Foram aparecendo mais rumores sobre o jogo, dizendo que ele seria exclusivo do Wii e que o Mickey usaria um pincel para desenhar/apagar coisas no jogo (no estilo de Okami). O hype foi crescendo, até que a Gameinformer soltou um especial em seu site sobre o jogo, juntamente com uma matéria na revista física – com direito a capa dupla especial e tudo.

As informações reais sobre o jogo (que, lembremos, vai sair apenas daqui a um ano), surpreendentemente, derrubaram o hype. Nos fóruns, as opiniões quase unânimes sobre o jogo se inverteram. Agora, quase todo mundo está MALHANDO o jogo, dizendo coisas como que o jogo é “um Ratchet & Clank da vida”, entre outras lindezas. O problema é que, ao contrário das concept arts, que tinham um tom mais dark (algo que era acentuado pelo fato de quase todas serem feitas a lápis, sem colorização), as fotos do jogo divulgadas pela revista têm um tom mais infantil, tendo inclusive coelhos azuis jogados aqui e ali.
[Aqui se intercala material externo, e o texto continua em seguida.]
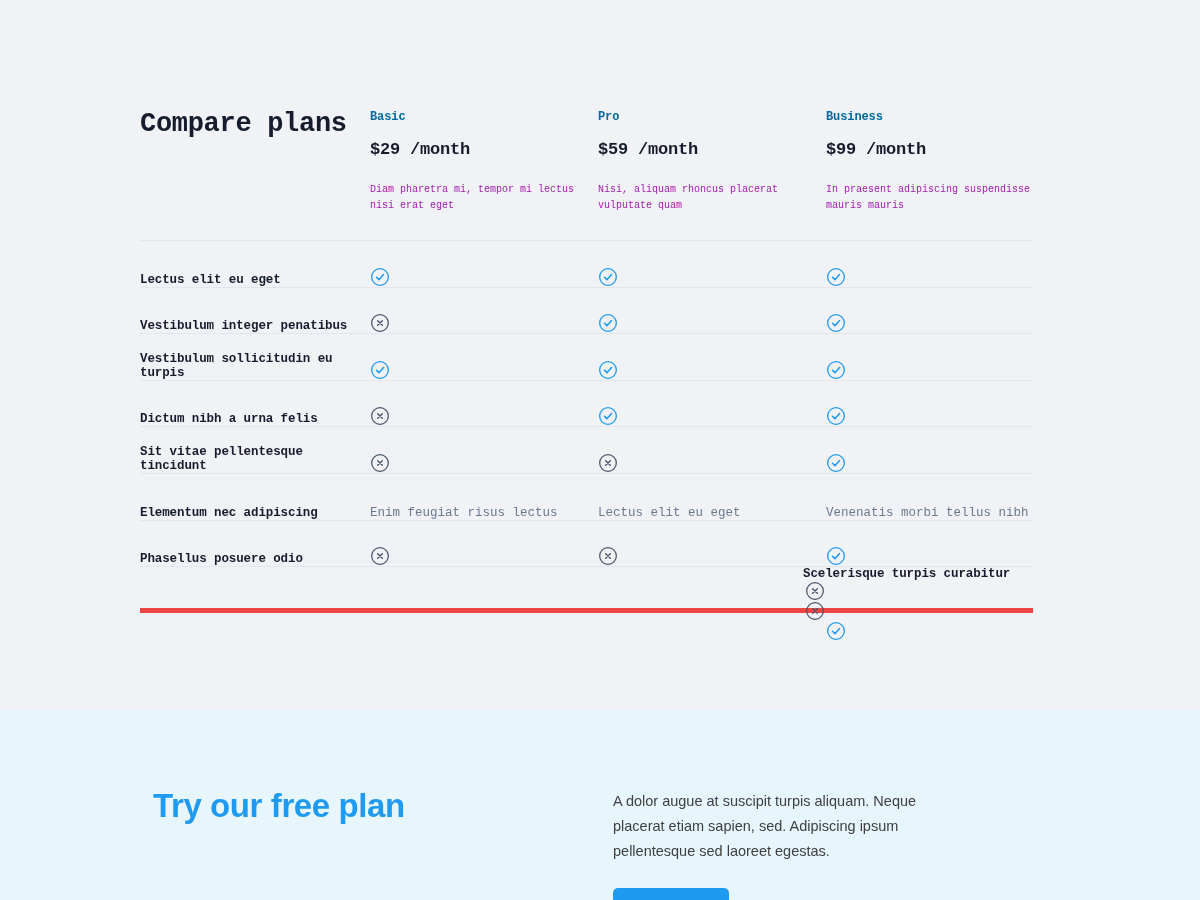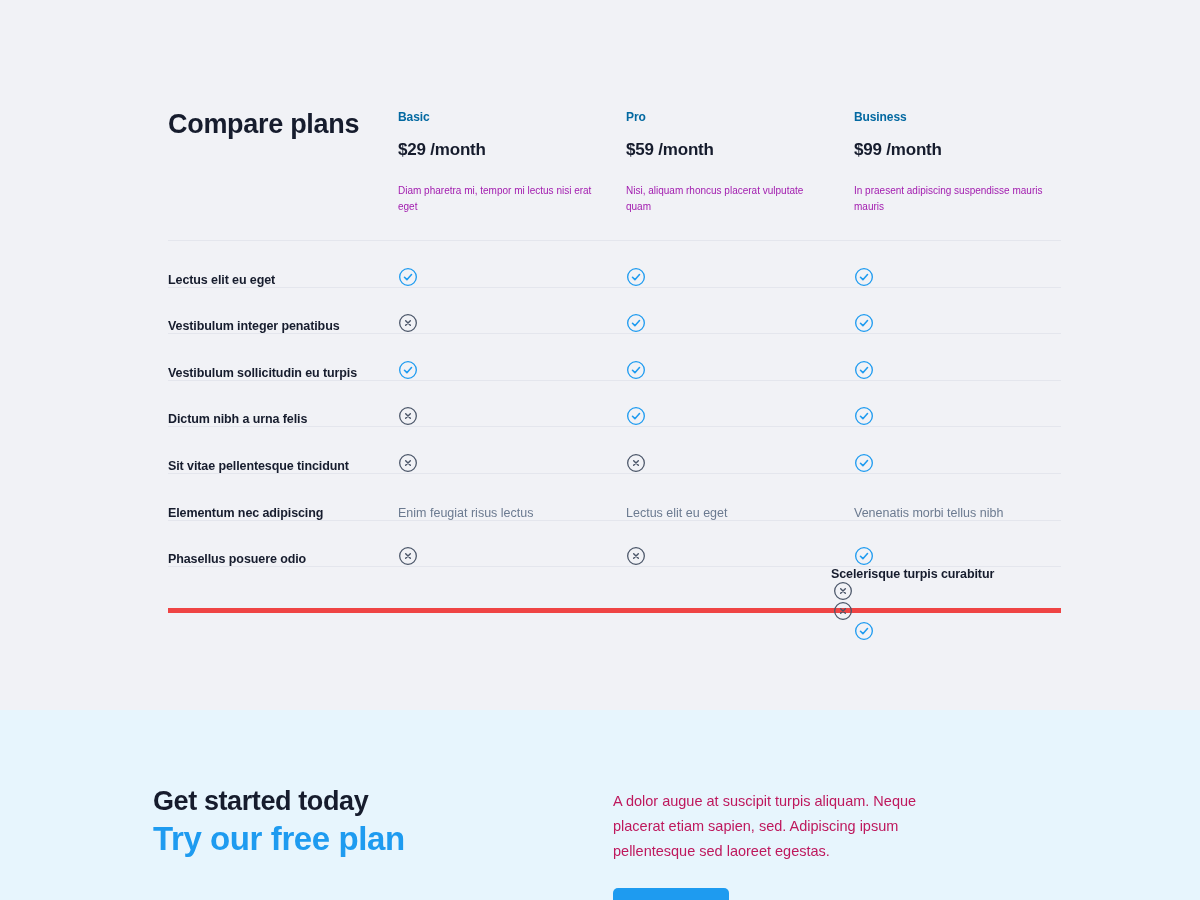"Compare plans" .table-wrap { font-family: none -> Liberation Mono, monospace; left: 168px -> 140px }
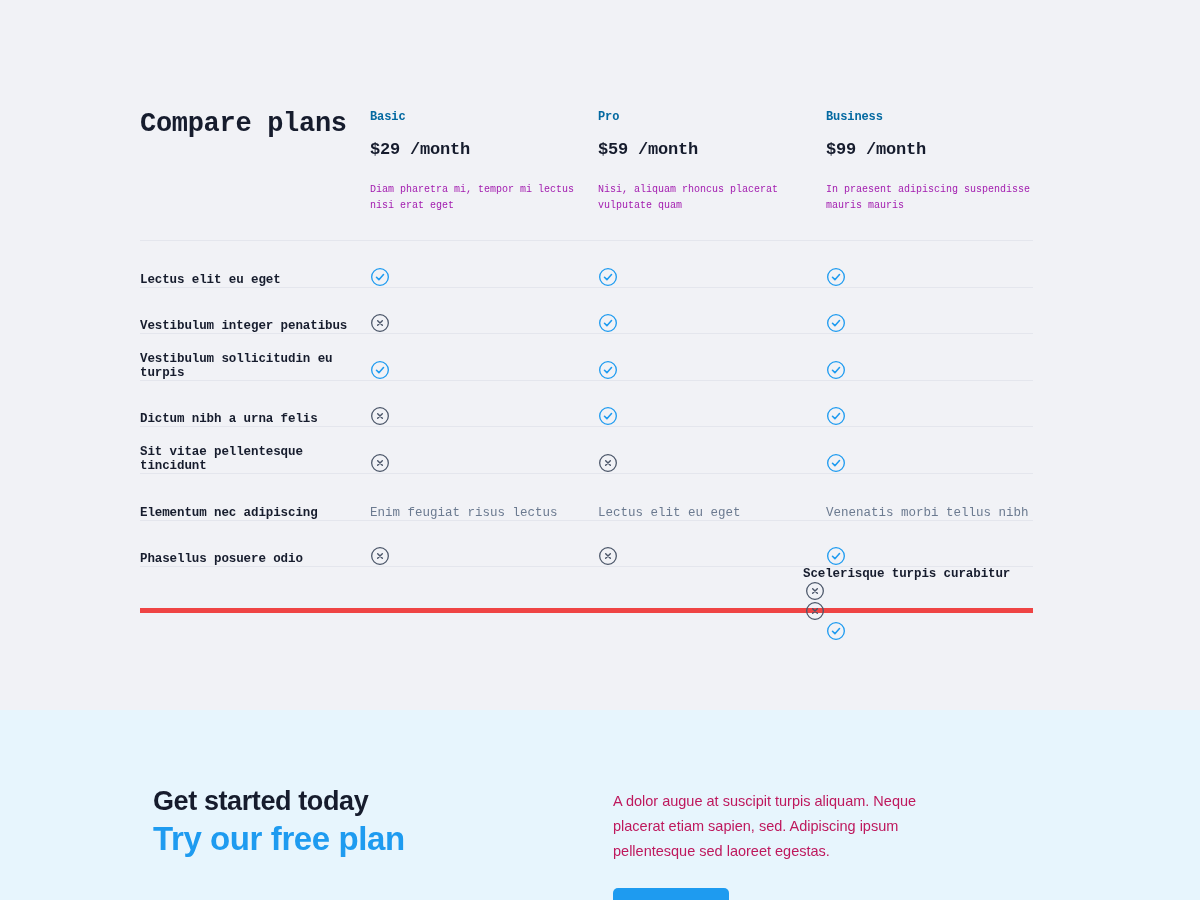"Get started today" div.cta-h-dark { html: <div>Get started today</div> -> none }
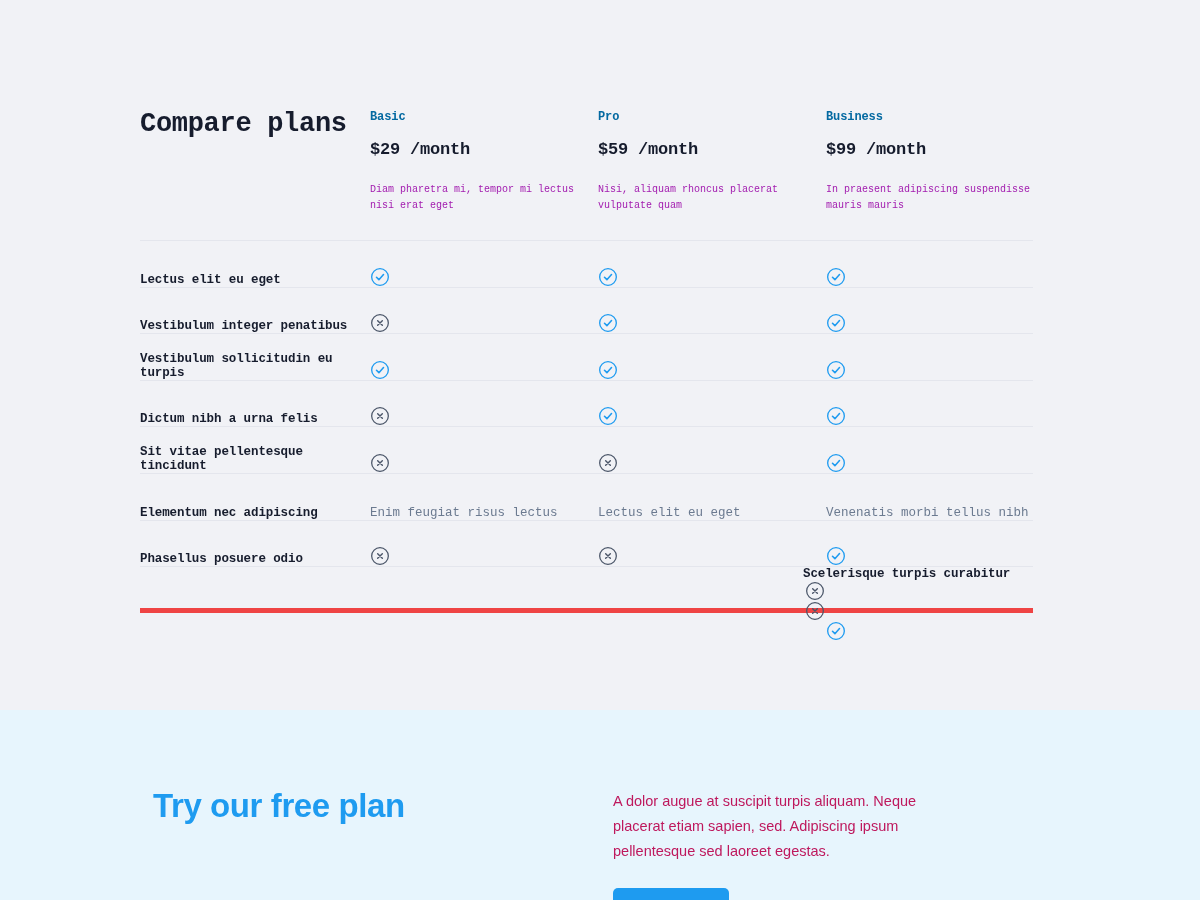"A dolor augue at suscipit" .cta-para { color: #be185d -> #404040 }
Francamente, não entendo. As imagens divulgadas são mais “coloridinhas”, certo. Mas são coloridas de uma forma, digamos, “timburtonesca”. Com certeza, não estamos no Reino dos Cogumelos, estamos em um local perturbado e sinistro. Só tem que ver o Donald zumbi robô, quase tão bizarro quanto o Pateta zumbi robô de antes. Mas, aparentemente, o pessoal viu as concept arts e ficou esperando “Silent Hill: Disney Edition”.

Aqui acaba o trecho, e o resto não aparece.